**TASK REQUIREMENTS**
Nothing but an exact copy is wanted: the line with "- 1. A user" and each line after it in the data below, last line included.
----
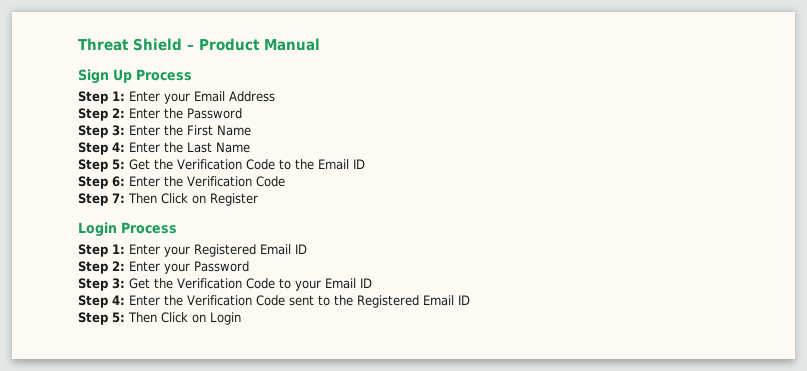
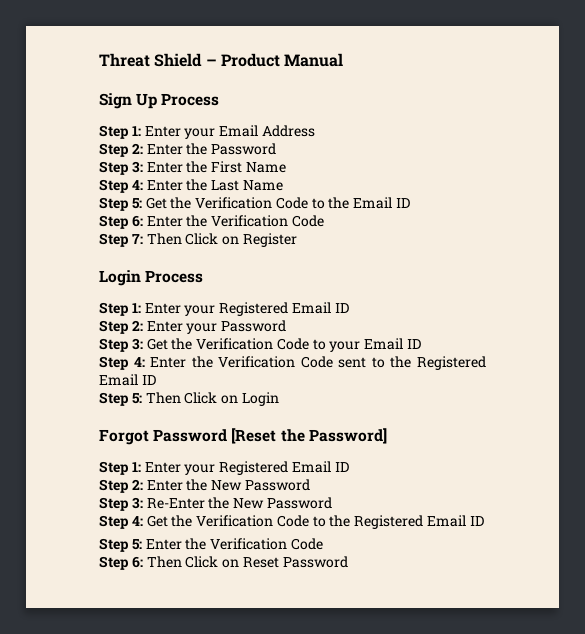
+ Forgot Password [Reset the Password]
+ Step 1: Enter your Registered Email ID
+ Step 2: Enter the New Password
+ Step 3: Re-Enter the New Password
+ Step 4: Get the Verification Code to the Registered Email ID
+ Step 5: Enter the Verification Code
+ Step 6: Then Click on Reset Password

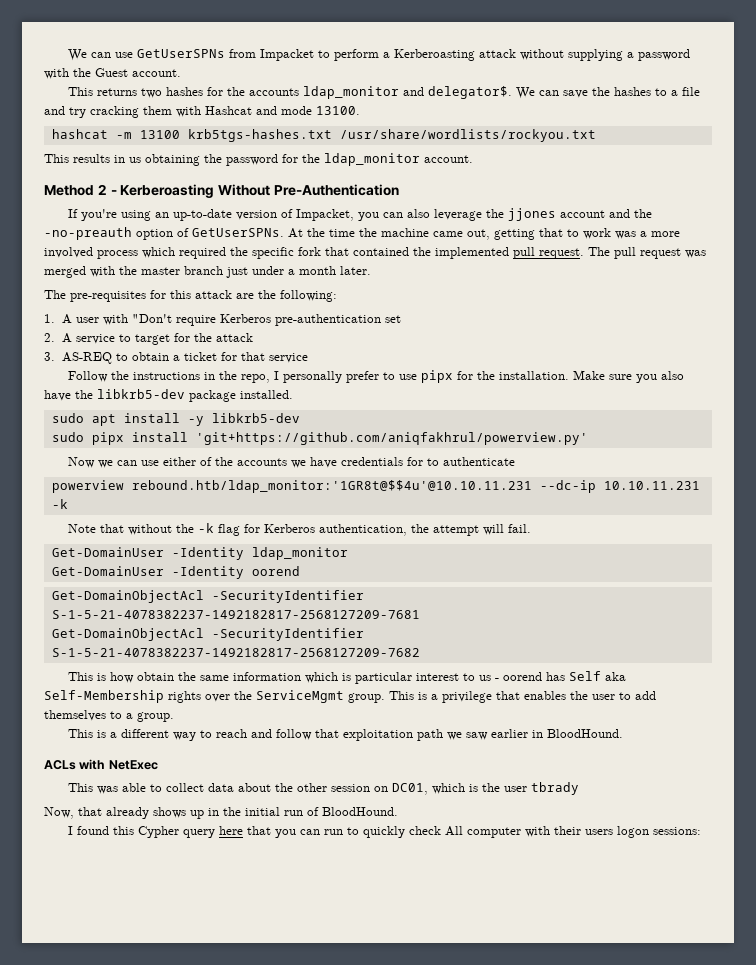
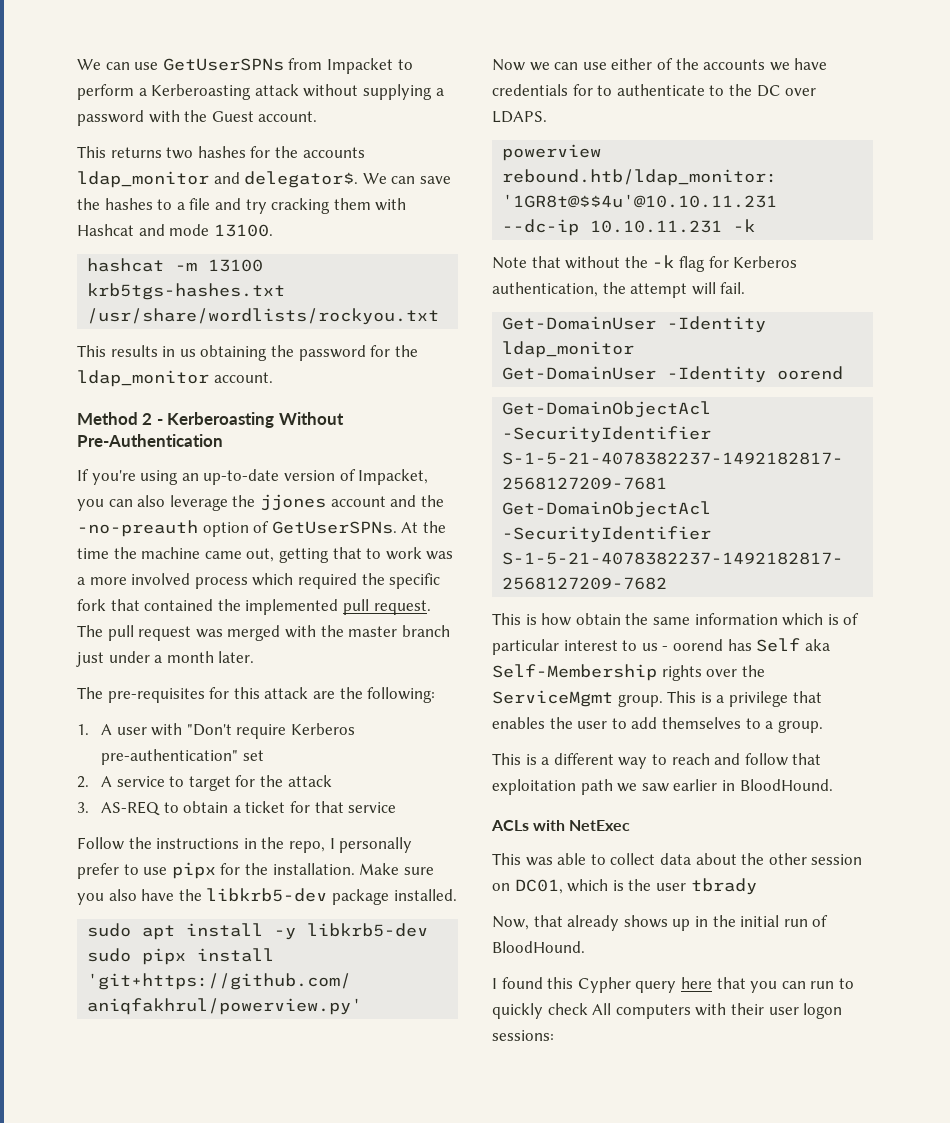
- 1. A user with "Don't require Kerberos pre-authentication set
+ 1. A user with "Don't require Kerberos pre-authentication" set
- Now we can use either of the accounts we have credentials for to authenticate
+ Now we can use either of the accounts we have credentials for to authenticate to the DC over LDAPS.
- This is how obtain the same information which is particular interest to us - oorend has Self aka Self-Membership rights over the ServiceMgmt group.
+ This is how obtain the same information which is of particular interest to us - oorend has Self aka Self-Membership rights over the ServiceMgmt group.
- I found this Cypher query here that you can run to quickly check All computer with their users logon sessions:
+ I found this Cypher query here that you can run to quickly check All computers with their user logon sessions:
----
**YOUR RESPONSE**
- 1. A user with "Don't require Kerberos pre-authentication set
+ 1. A user with "Don't require Kerberos pre-authentication" set
- Now we can use either of the accounts we have credentials for to authenticate
+ Now we can use either of the accounts we have credentials for to authenticate to the DC over LDAPS.
- This is how obtain the same information which is particular interest to us - oorend has Self aka Self-Membership rights over the ServiceMgmt group.
+ This is how obtain the same information which is of particular interest to us - oorend has Self aka Self-Membership rights over the ServiceMgmt group.
- I found this Cypher query here that you can run to quickly check All computer with their users logon sessions:
+ I found this Cypher query here that you can run to quickly check All computers with their user logon sessions:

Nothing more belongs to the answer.